If you can swallow that idea, and [Raymond] Kurzweil and a lot of other very smart people can, then all bets are off. From that point on, there’s no reason to think computers would stop getting more powerful. They would keep on developing until they were far more intelligent than we are. Their rate of development would also continue to increase, because they would take over their own development from their slower-thinking human creators. Imagine a computer scientist that was itself a super-intelligent computer. It would work incredibly quickly. It could draw on huge amounts of data effortlessly. It wouldn’t even take breaks to play Farmville.

Probably. It’s impossible to predict the behavior of these smarter-than-human intelligences with which (with whom?) we might one day share the planet, because if you could, you’d be as smart as they would be. But there are a lot of theories about it. Maybe we’ll merge with them to become super-intelligent cyborgs, using computers to extend our intellectual abilities the same way that cars and planes extend our physical abilities. Maybe the artificial intelligences will help us treat the effects of old age and prolong our life spans indefinitely. Maybe we’ll scan our consciousnesses into computers and live inside them as software, forever, virtually. Maybe the computers will turn on humanity and annihilate us. The one thing all these theories have in common is the transformation of our species into something that is no longer recognizable as such to humanity circa 2011. This transformation has a name: the Singularity.
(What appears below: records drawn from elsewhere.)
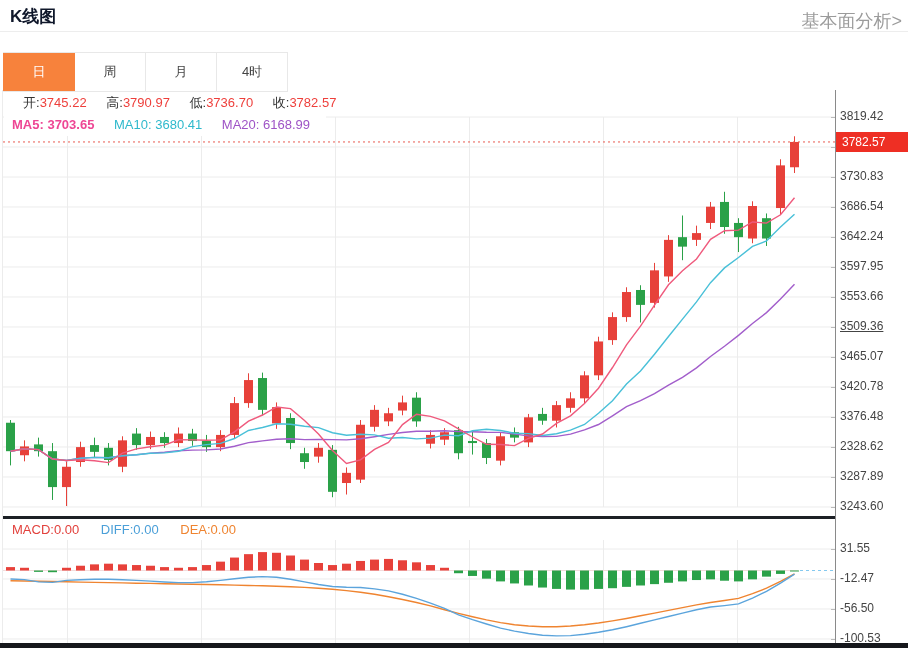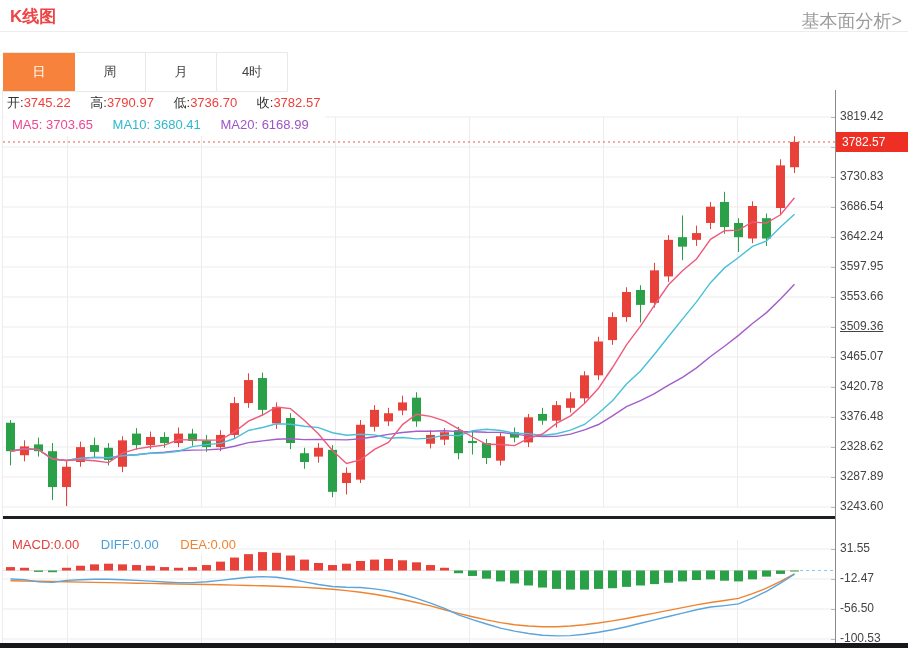"K线图" #page-title { color: #ef4444 -> #0f172a }
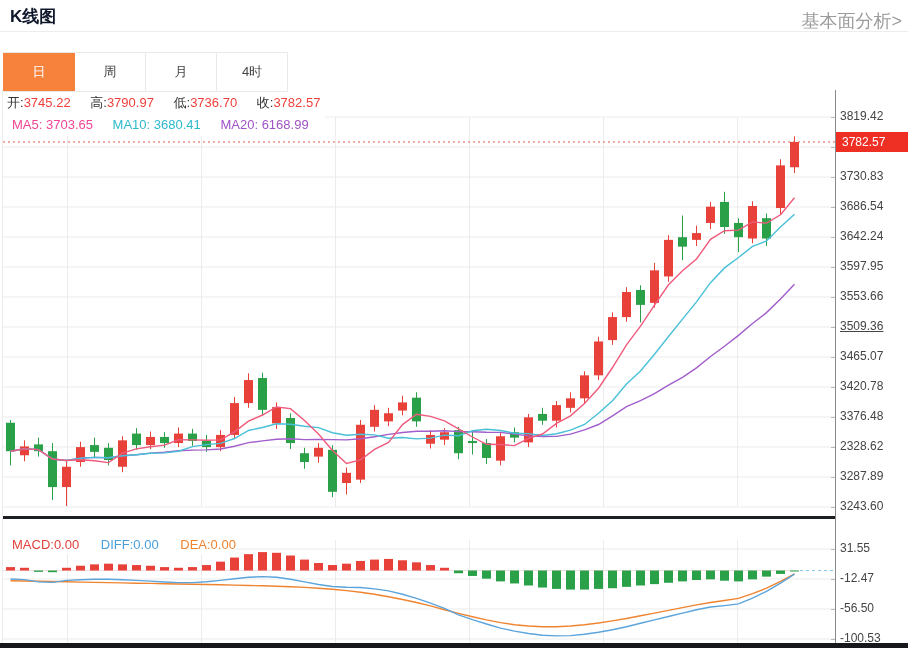"开:3745.22 高:3790.97 低:3736.70 收:3782.57" #ohlc-row { padding-left: 3px -> 19px }
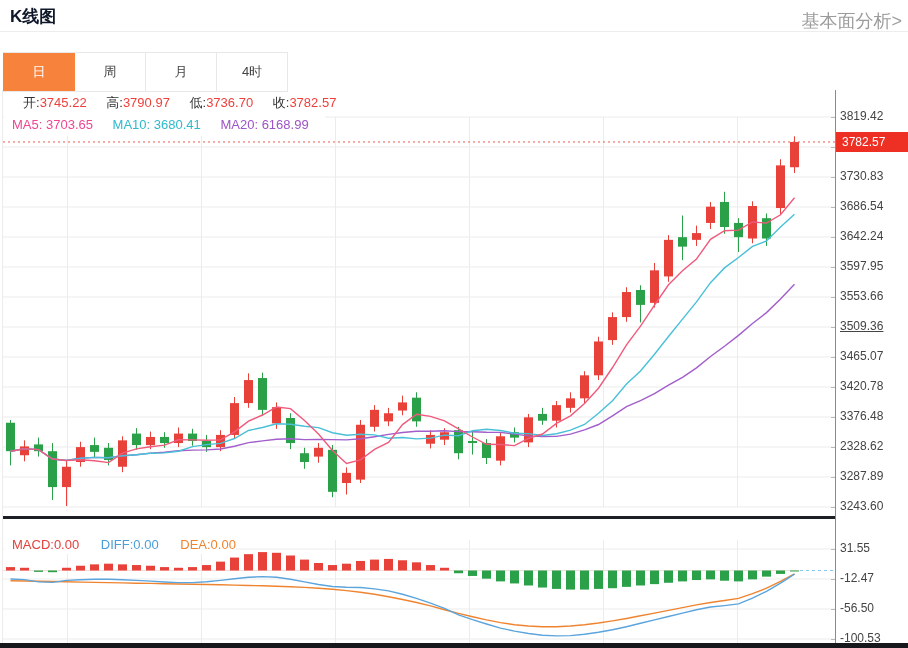"MA5: 3703.65" .ma5 { font-weight: none -> bold }
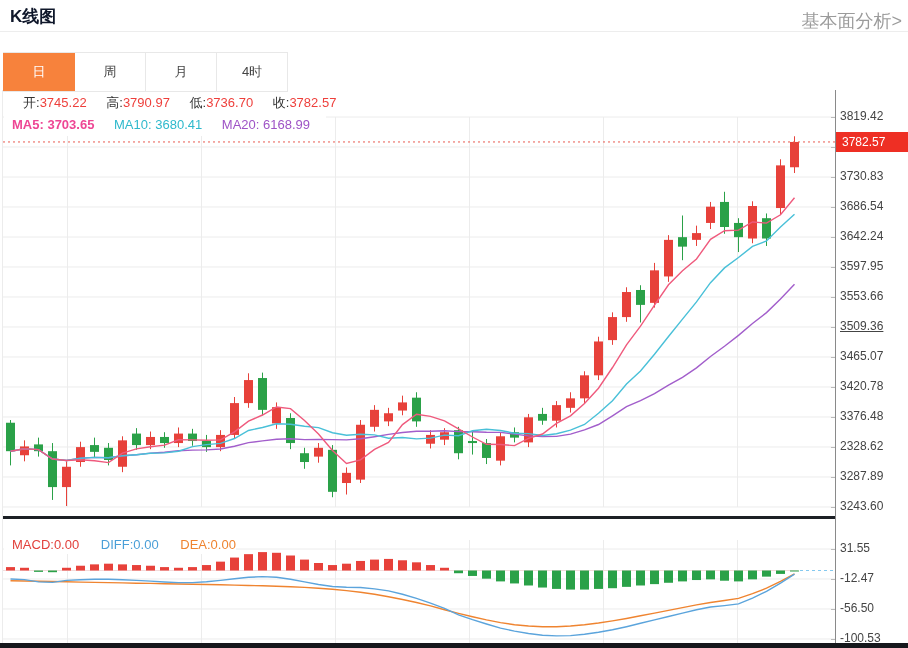"MACD:0.00 DIFF:0.00 DEA:0.00" #macd-row { margin-top: 15px -> none }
The difficult thing to keep sight of when you’re talking about the Singularity is that even though it sounds like science fiction, it isn’t, no more than a weather forecast is science fiction. It’s not a fringe idea; it’s a serious hypothesis about the future of life on Earth. There’s an intellectual gag reflex that kicks in anytime you try to swallow an idea that involves super-intelligent immortal cyborgs, but suppress it if you can, because while the Singularity appears to be, on the face of it, preposterous, it’s an idea that rewards sober, careful evaluation.

via Singularity: Kurzweil on 2045, When Humans, Machines Merge — Printout — TIME.

And the date this will come to pass, according to the prophets, is 2045.

We’ll be a cell of a greater organism

What some people expect will happen, from a review of another book:

In “Why the West Rules, For Now,” his excellent and amusing survey of the last 70,000 years or so of human history, Ian Morris discusses an event we can look forward to in 2045: the Singularity, “effectively merging carbon-and-silicon based intelligence into a single global consciousness. . . . We will transcend biology, evolving into a new, merged being as far ahead of homo sapiens as a contemporary human is of the individual cells that merge to create his or her body.”

via Sherry Turkle’s meditation on technology, “Alone Together”.

And all of us cells will be united, by, what, Facebook?

This, of course, is basically the premise of Gaia worship, which says that we already are all just cells of the organism Earth.  It also makes a great worldview for totalitarianism.

The union of the human and the machine is a goal transhumanism.  As Timothy Leary was dying of cancer, he dreamed of someday being able to download his consciousness into the internet, giving him everlasting life.  If everybody does that, we could dispense with our bodies altogether and all be one.

Is this the beginning of a new religion?  Does anyone know how seriously people, especially in the tech world, are taking this?  The Singularity.  Coming in 2045.   Put that date on your calendar.